O pesquisador disse que o núcleo quer realizar este ano o Relatório Nacional para Direitos Humanos. Para isso, está busca parceria com o governo. O documento trará denúncias e relatos sobre o que o Estado está fazendo para resolver os casos. "Dá visibilidade pública ao caso e atribui maior responsabilidade aos governos", afirmou.

Em 1992, o governo brasileiro passou a fazer parte do Sistema Interamericano de Direitos Humanos. Esse ano foi significativo para o Brasil, de acordo com Carolina Campos Melo, assessora para Assuntos Internacionais da Secretaria Especial dos Direitos Humanos. "Abriu espaço para a democracia interna e no âmbito internacional", disse a assessora.

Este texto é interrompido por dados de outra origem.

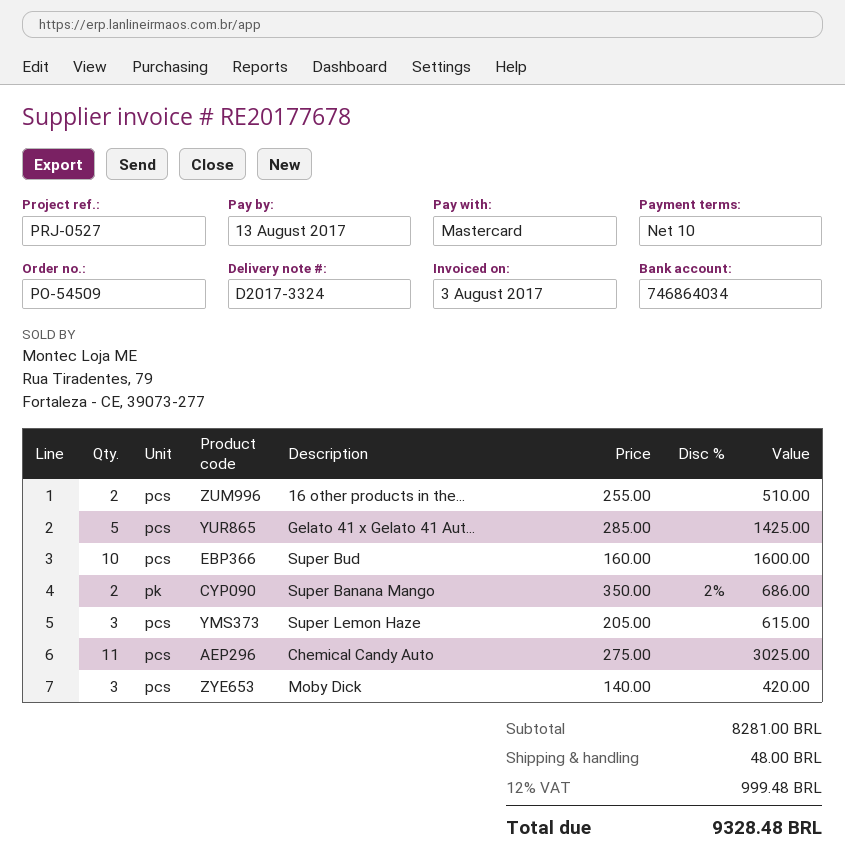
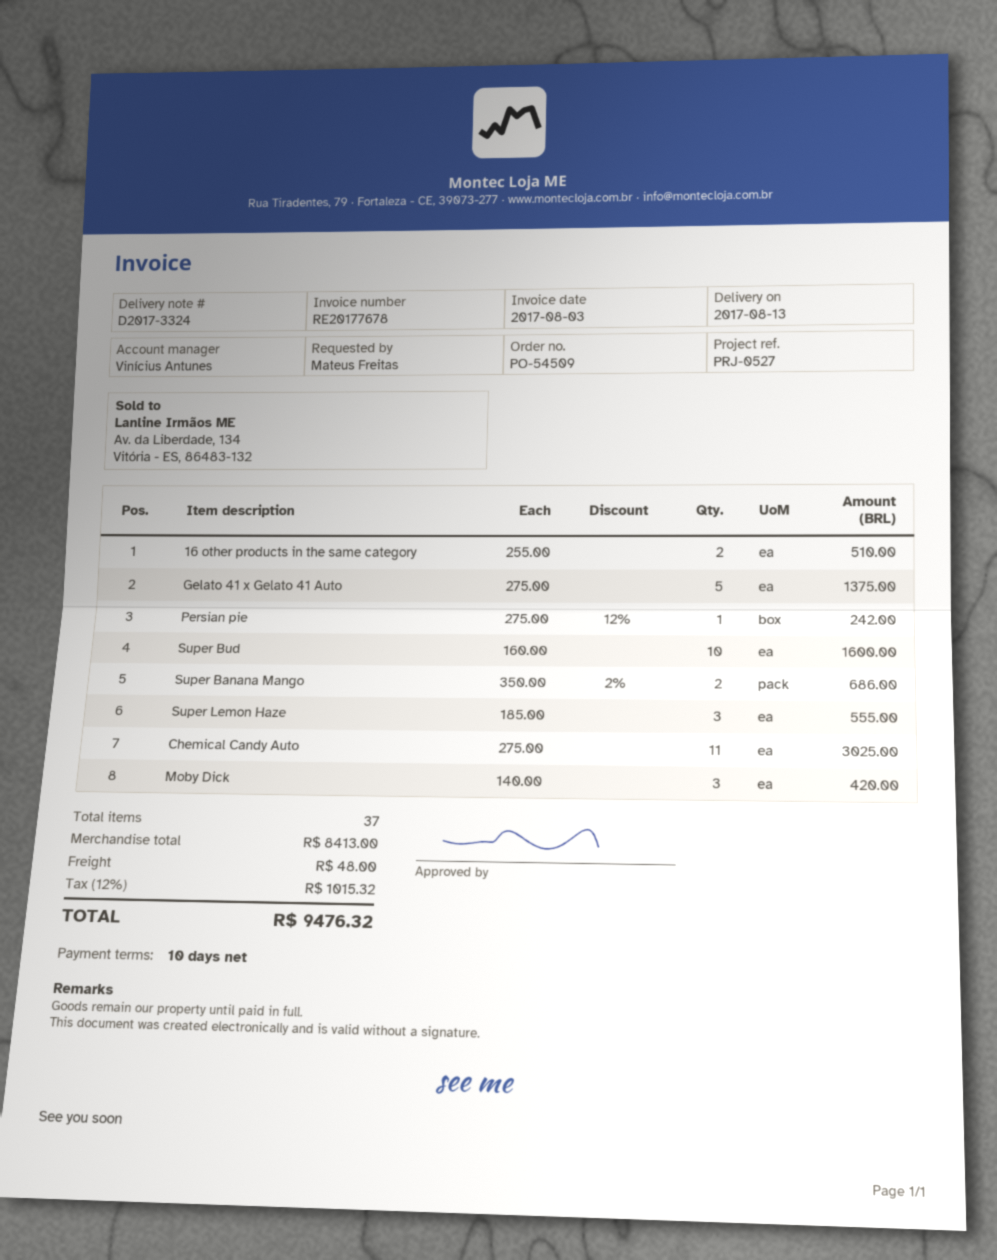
Gelato 41 x Gelato 41 Aut...: 5 x 285.00 = 1425.00 -> 5 x 275.00 = 1375.00
Super Lemon Haze: 3 x 205.00 = 615.00 -> 3 x 185.00 = 555.00
Persian pie: none -> 1 x 275.00 - 12% = 242.00
subtotal: 8281.00 -> 8413.00
tax: 12% = 999.48 -> 12% = 1015.32
total: 9328.48 -> 9476.32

A Comissão Interamericana de Direitos Humanos foi criada em 1959. Em 1961, começou a fazer visitas "in loco" para observar a situação geral ou particular de ofensa aos direitos humanos em determinado país. O presidente da comissão, José Zaquelet, esteve no Brasil em novembro do ano passado. Durante uma semana, visitou São Paulo, Vitória e Brasília. Na ocasião, ele identificou problemas como o trabalho escravo e as unidades de internação onde são colocados o jovem infrator.

Zaquelet destacou a importância da realização de planos concretos de Reforma do Judiciário, de combate ao trabalho escravo, de superação da discriminação racial e de segurança pública. Ressaltou ainda que a impunidade deve ser combatida. "Esperamos que isso acelere, porque somente se vai acabar com os crimes quando a cidadania compreenda que a Justiça e a Lei chegam a todos, não somente ao pobre, não somente ao preto, mas também aos poderosos", afirmou.

Violações de Direitos Humanos

Esta semana, a organização não governamental Centro de Justiça Global divulgou relatório "Direitos Humanos no Brasil 2003". De acordo com o documento, a polícia brasileira continua sendo uma das mais violentas do mundo. A pesquisa mostra que a violência está sendo alimentada por governos estaduais como sinônimo de eficiência e política de segurança.

A pesquisa indica ainda que houve um recrudescimento no número de trabalhadores rurais assassinados. Foram 73 em 2003, o mesmo número de trabalhadores assassinados no mesmo período na Colômbia.

O relatório faz também um perfil do sistema prisional brasileiro. Afirma que a cadeia é um espaço de punição, exclusão e materialização da pobreza. Indica que quem está preso são jovens (54,2%), pobres e de pouca escolaridade. O relatório aborda ainda temas como tortura, discriminação racial, violência contra homossexuais e índios, impunidade e violação de direitos humanos em instituições psiquiátricas.